§ Task directions
Search the listing below for the word "number", and copy every line in which it turns up.

§ Exercise data
:::
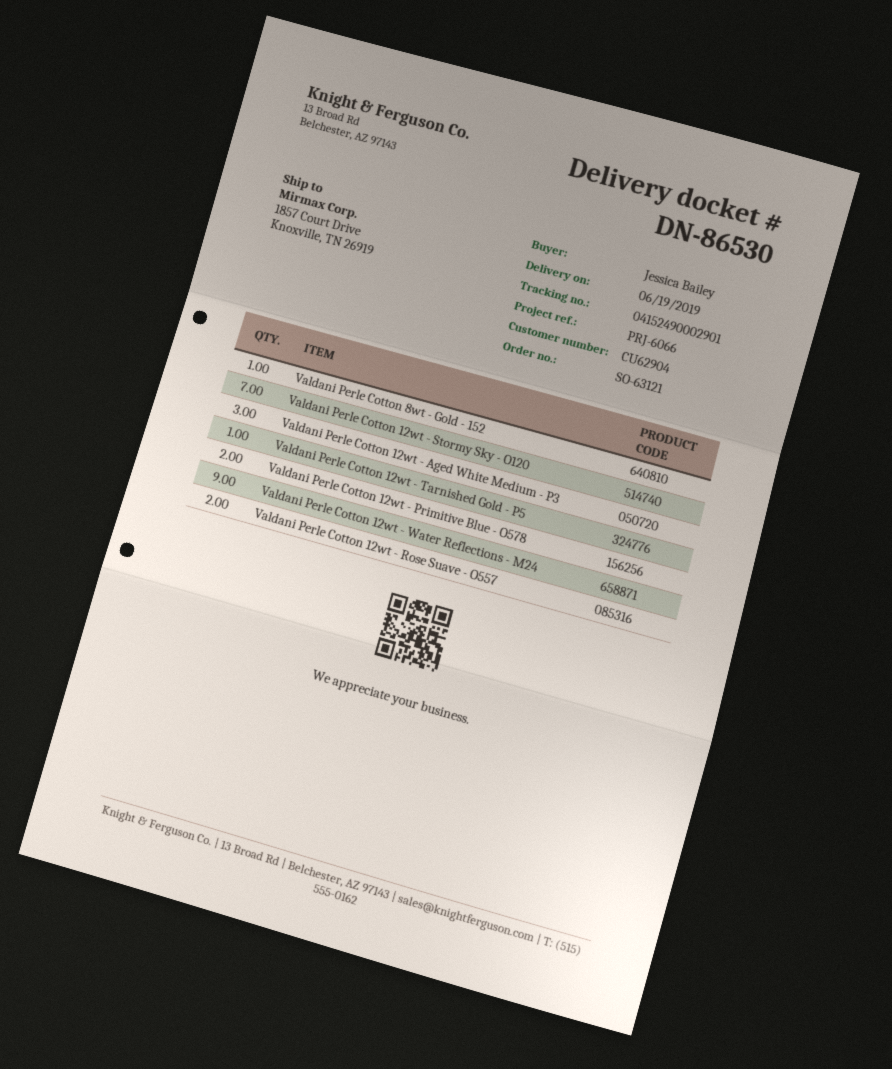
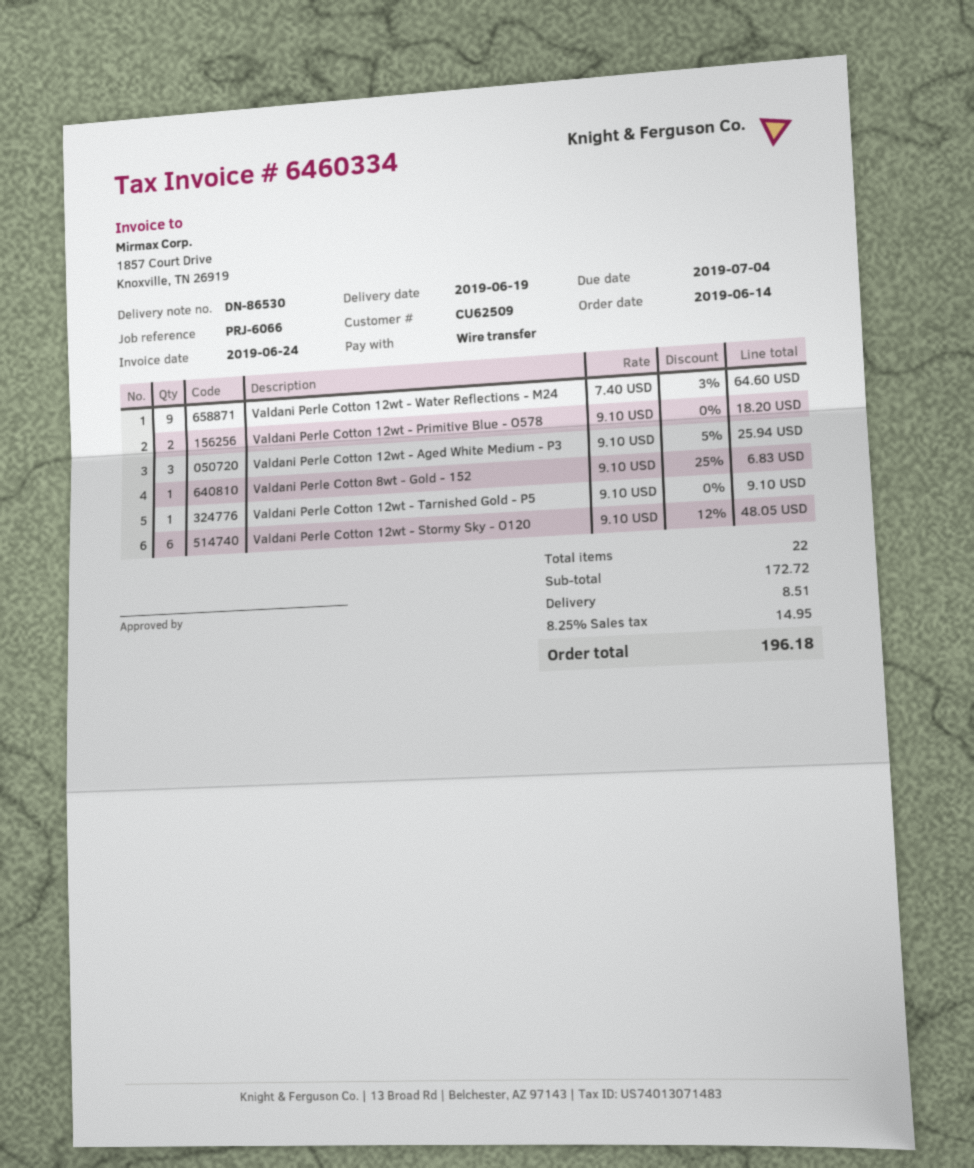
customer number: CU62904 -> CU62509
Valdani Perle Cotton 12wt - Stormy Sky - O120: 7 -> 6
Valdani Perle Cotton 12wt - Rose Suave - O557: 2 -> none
:::
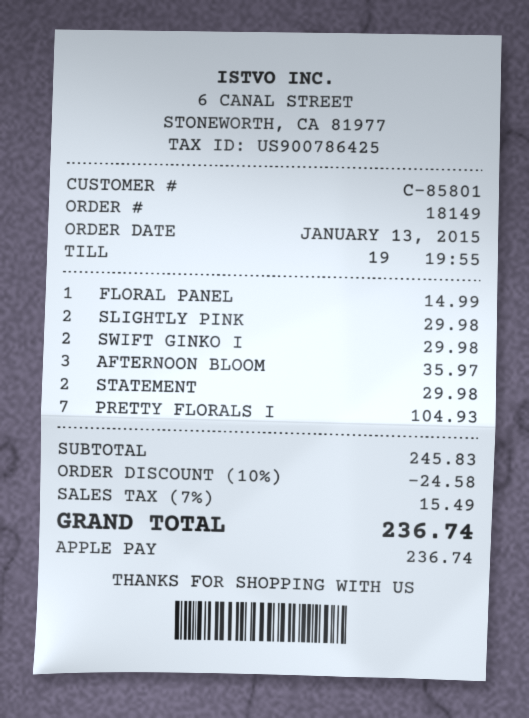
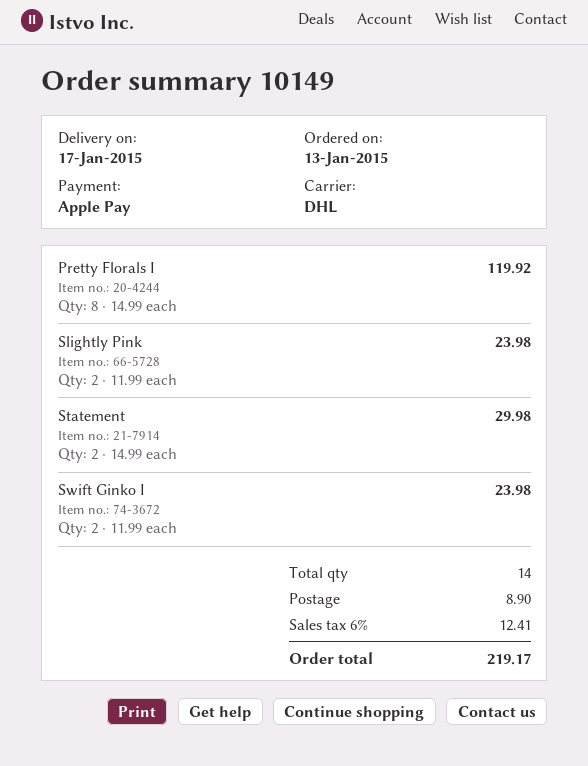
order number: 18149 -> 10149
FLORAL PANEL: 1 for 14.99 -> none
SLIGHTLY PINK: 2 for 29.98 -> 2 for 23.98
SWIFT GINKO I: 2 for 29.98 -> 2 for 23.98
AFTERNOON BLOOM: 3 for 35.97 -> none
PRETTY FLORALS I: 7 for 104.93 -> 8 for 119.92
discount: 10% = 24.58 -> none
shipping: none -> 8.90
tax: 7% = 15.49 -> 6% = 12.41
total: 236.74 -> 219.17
:::
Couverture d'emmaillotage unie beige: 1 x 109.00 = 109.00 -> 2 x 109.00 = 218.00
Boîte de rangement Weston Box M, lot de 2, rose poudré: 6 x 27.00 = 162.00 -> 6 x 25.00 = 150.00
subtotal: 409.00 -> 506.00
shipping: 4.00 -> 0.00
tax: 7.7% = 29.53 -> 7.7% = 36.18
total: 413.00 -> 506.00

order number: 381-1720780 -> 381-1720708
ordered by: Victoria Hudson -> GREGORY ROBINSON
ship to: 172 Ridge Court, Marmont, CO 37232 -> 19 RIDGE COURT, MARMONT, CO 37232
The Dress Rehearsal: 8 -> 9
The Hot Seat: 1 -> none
:::
§ Result of the task
customer number: CU62904 -> CU62509
order number: 18149 -> 10149
order number: 381-1720780 -> 381-1720708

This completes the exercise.